Web Scraper Beautiful Soup Tutorial Python 3

  • Beautiful Soup Web Scraper Python (realpython.com)
  • Python And Beautifulsoup Web Scraping Tutorial (medium.com)
  • Implementing Web Scraping In Python With Beautifulsoup (tutorialspoint.com)
  • Step By Step Tutorial Web Scraping Wikipedia With Beautifulsoup (towardsdatascience.com)
  • Python Beautiful Soup Web Scraping Script (letslearnabout.net)
  • Scraping Amazon Product Information With Python And Beautifulsoup (hackernoon.com)
  • Quick Web Scraping With Python Beautiful Soup (levelup.gitconnected.com)
  • Webscraping With Python Beautiful Soup And Urllib3 (dzone.com)
  • Web Scraping Tutorial Python (dataquest.io)
  • Python Tutorial Beautiful Soup (tutorials.datasciencedojo.com)
  • Python Beautifulsoup (zetcode.com)
  • Python On The Web Beautifulsoup (pythonforbeginners.com)
  • How To Scrape Web Pages With Beautiful Soup And Python 3 (digitalocean.com)
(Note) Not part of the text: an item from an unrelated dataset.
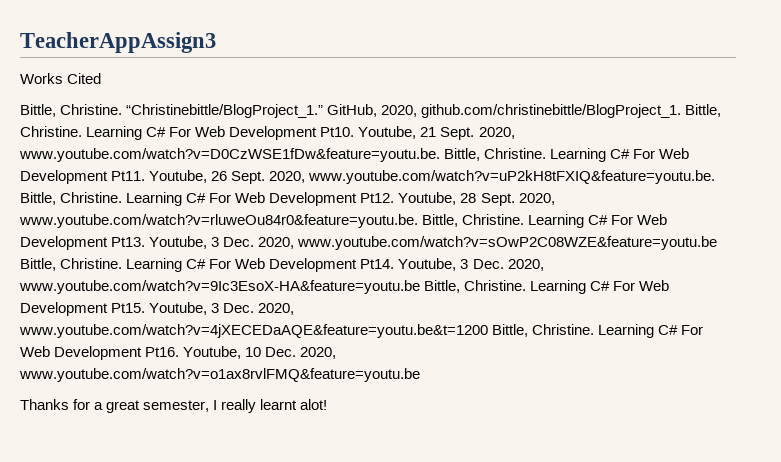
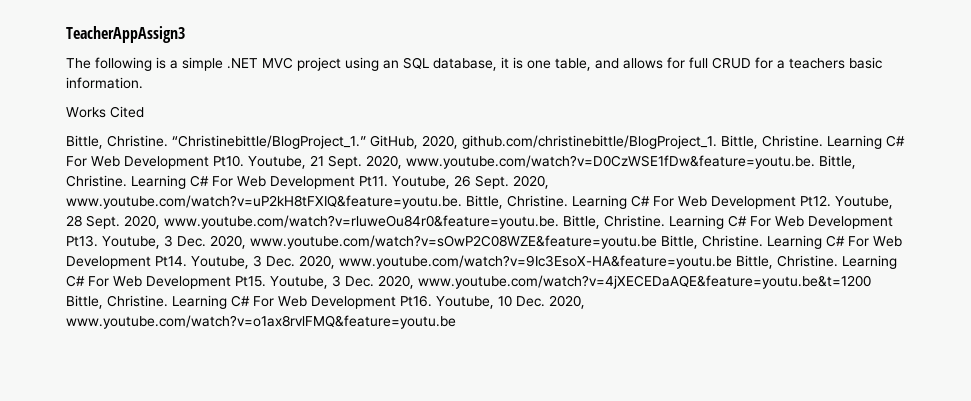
+ The following is a simple .NET MVC project using an SQL database, it is one table, and allows for full CRUD for a teachers basic information.
- Thanks for a great semester, I really learnt alot!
Web Scraping Beautifulsoup Javascript

Python Web Scraping With Beautiful Soup Summary

Web Scrape Beautifulsoup Login

Beautiful Soup is one of a few available libraries built for Web Scraping using Python. It is very easy to get started with Beautiful Soup as we saw in this tutorial. Web scraping scripts can be used to gather and compile data from the internet for various types of data analysis projects, or whatever else your imagination comes up with.